This market has settled: RESOLVED
Settled on June 1, 2026
Will Alberta join the US?
Will Alberta join the US? Odds: 4.3% YES on Polymarket. See live prices and trade this market.
The market pricing Alberta’s potential annexation into the United States at just over 4% reflects extreme skepticism about this constitutional impossibility becoming reality within the next two years, though the question has gained unusual attention following President Trump’s recent social media comments about Canada becoming the “51st state” and ongoing trade tensions.
Current Odds
| Platform | Yes | No | Volume | Trade |
|---|---|---|---|---|
| Polymarket | 4.3% | 95.7% | $983K | Trade on Polymarket |
Market Analysis
The bull case hinges on an unprecedented convergence of economic and political pressures: Alberta’s long-standing alienation from federal Canada over energy policy, potential severe economic damage from US tariffs on Canadian exports (Trump has threatened 25% tariffs), and the province’s cultural and economic ties to American red states. If Canada-US relations deteriorate sharply over trade disputes in 2025, and if Pierre Poilievre’s Conservatives win the Canadian federal election (due by October 2025) but fail to address Western grievances, separatist sentiment could theoretically spike. Alberta Premier Danielle Smith has cultivated closer ties with Republican governors, and a severe economic crisis could theoretically push the province toward considering radical options.

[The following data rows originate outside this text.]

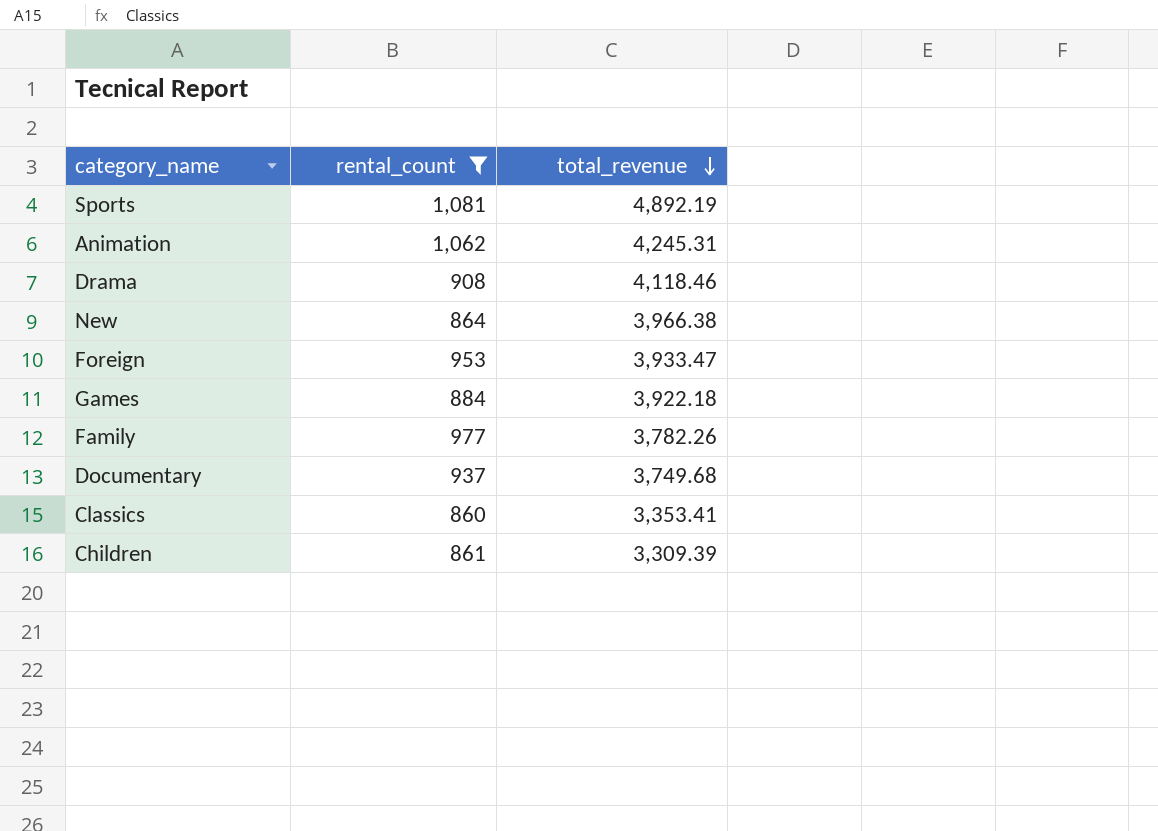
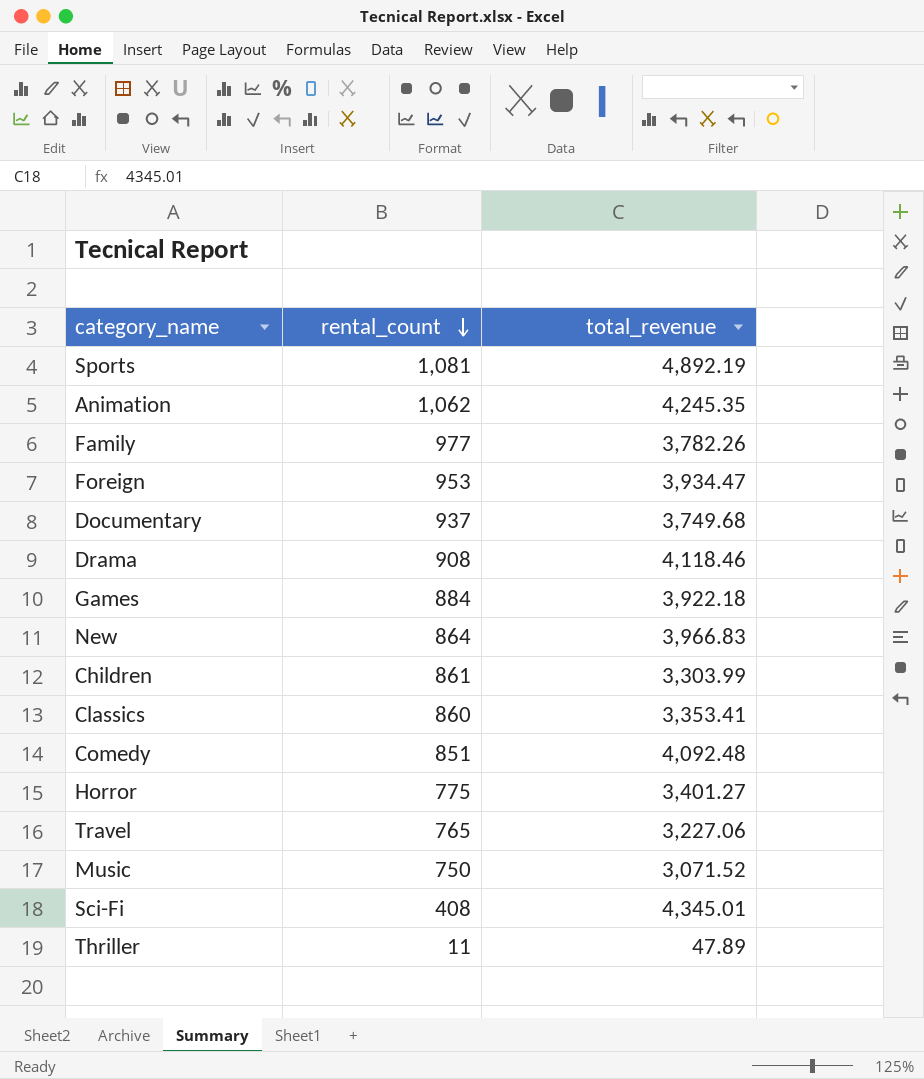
filter: rental_count >= 860 -> none
row order: total_revenue descending -> rental_count descending
Animation | total_revenue: 4,245.31 -> 4,245.35
Foreign | total_revenue: 3,933.47 -> 3,934.47
New | total_revenue: 3,966.38 -> 3,966.83
Children | total_revenue: 3,309.39 -> 3,303.99

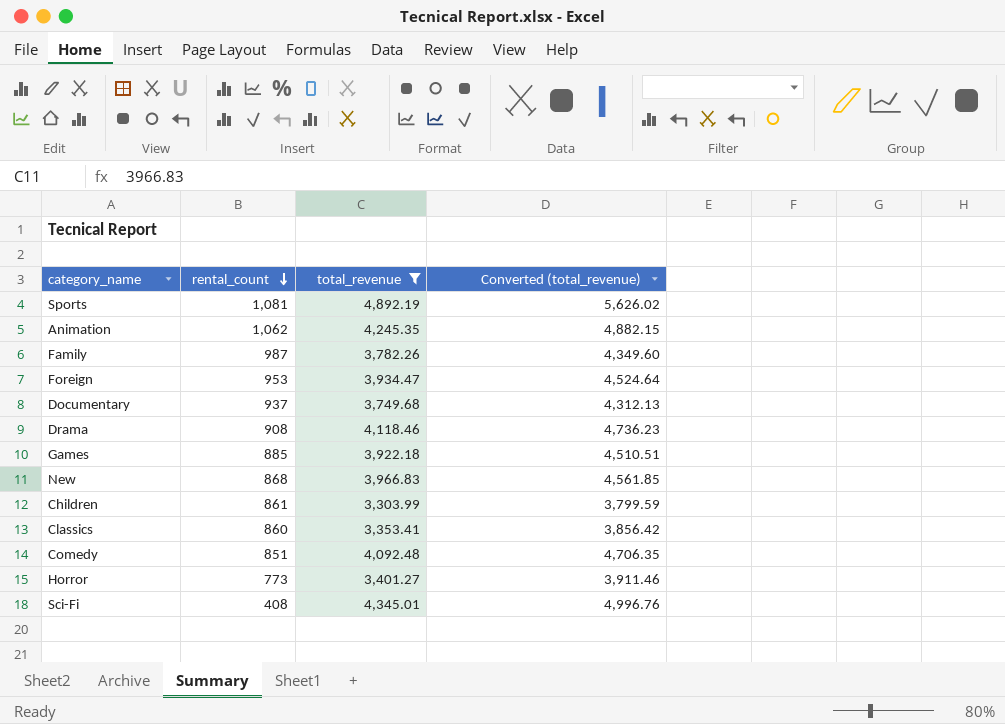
filter: none -> total_revenue >= 3,303.99
column Converted (total_revenue) | formula: none -> [total_revenue] * 1.15
Family | rental_count: 977 -> 987
Games | rental_count: 884 -> 885
New | rental_count: 864 -> 868
Horror | rental_count: 775 -> 773

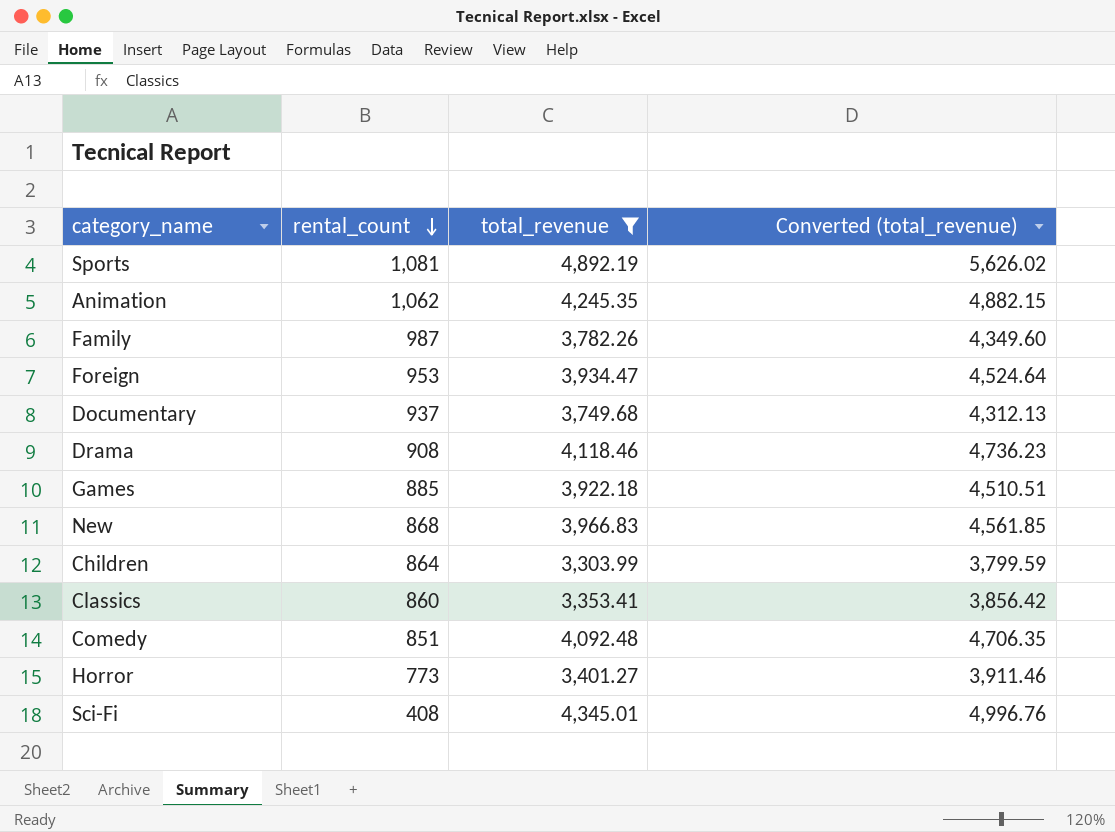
Children | rental_count: 861 -> 864

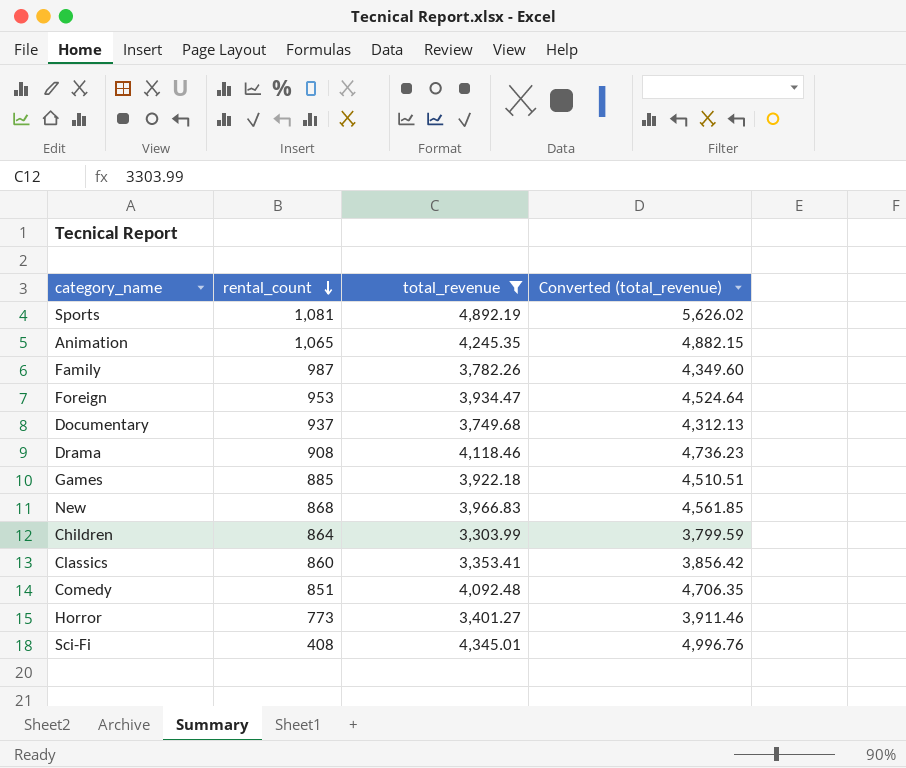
Animation | rental_count: 1,062 -> 1,065

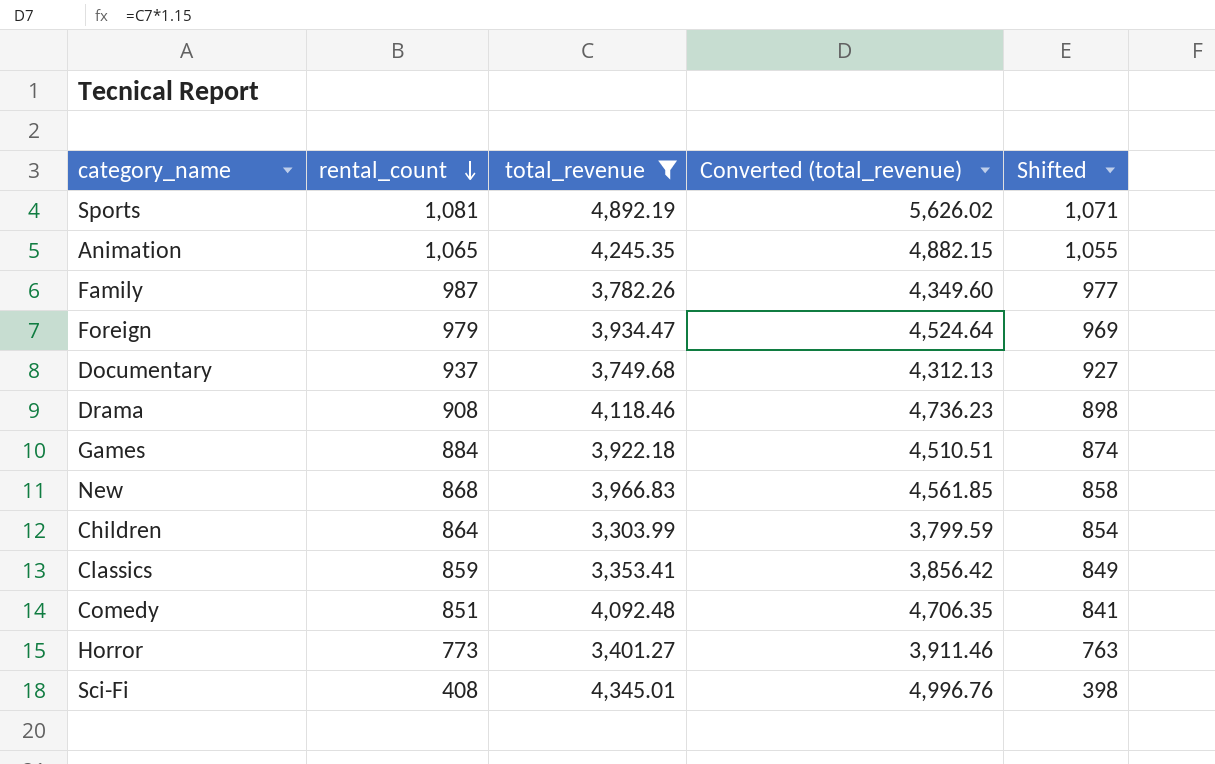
column Shifted | formula: none -> [rental_count] - 10
Foreign | rental_count: 953 -> 979
Games | rental_count: 885 -> 884
Classics | rental_count: 860 -> 859

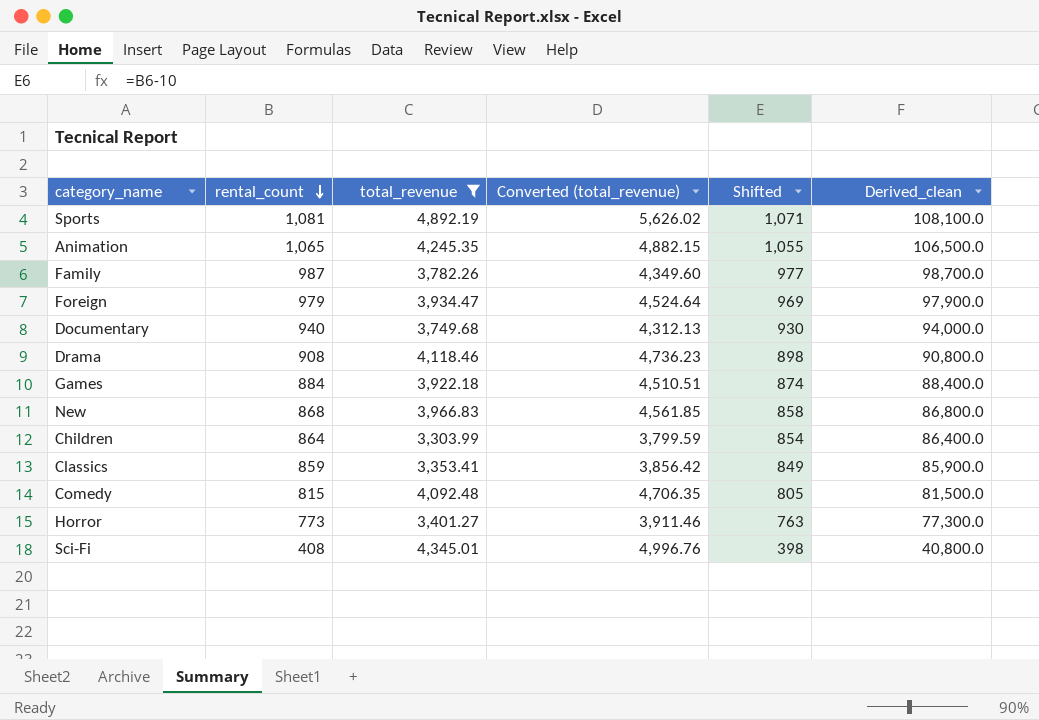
column Derived_clean | formula: none -> [rental_count] * 100
Documentary | rental_count: 937 -> 940
Documentary | Shifted: 927 -> 930
Comedy | rental_count: 851 -> 815
Comedy | Shifted: 841 -> 805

The bear case is rooted in legal and practical reality: both Canadian constitutional law and international law provide no mechanism for a province to unilaterally secede, much less join another country. Quebec’s two referendums (1980, 1995) never progressed beyond votes, and the Supreme Court of Canada’s 1998 ruling established that even a clear referendum result would only trigger negotiations, not automatic secession. Recent polling shows Western separatism remains marginal—a February 2024 Angus Reid poll found only 26% of Albertans would even consider independence from Canada, far below the threshold needed for serious political movement. The province would need approval from Parliament, other provinces, and would face massive economic disruption from severing federal transfers and trade arrangements.
Traders should monitor the Canadian federal election timing (likely spring or fall 2025), any major Canada-US trade agreement breakdowns, and Alberta’s provincial budget discussions in February 2025 regarding equalization payments. Trump’s tariff implementation—potentially beginning January 2025 if he follows through on inauguration promises—could provide the first real stress test. Watch for Smith’s rhetoric during the Alberta legislature sessions and whether the separatist Wildrose Independence Party gains any traction in provincial polling, though they currently hold no seats.
Related Markets
- Will Wes Moore win the 2028 US Presidential Election? — 1% YES
- Xi Jinping out before 2027? — 7% YES
- Will Jamie Dimon win the 2028 US Presidential Election? — 2% YES
Frequently Asked Questions
Would Alberta need a referendum to join the US, and what threshold would be required?
While there’s no legal mechanism for this, theoretically Alberta would need both a provincial referendum and approval from the Canadian Parliament, all ten provinces, and the US Congress—an insurmountable legal barrier that makes the 4% odds arguably generous.
How much of Alberta’s economy depends on remaining part of Canada versus US trade ties?
Alberta sends roughly 85% of its exports to the US (primarily energy), but receives approximately $20 billion annually in federal transfers and programs, relies on Canadian banking systems, and would face catastrophic disruption to supply chains and internal Canadian trade worth billions more.
Could Trump actually force or facilitate Alberta joining the US through tariffs or other pressure?
No—international law prohibits coerced territorial changes, and any US military or extreme economic coercion would trigger responses from NATO allies and international institutions, making this scenario geopolitically impossible regardless of Trump’s stated desires.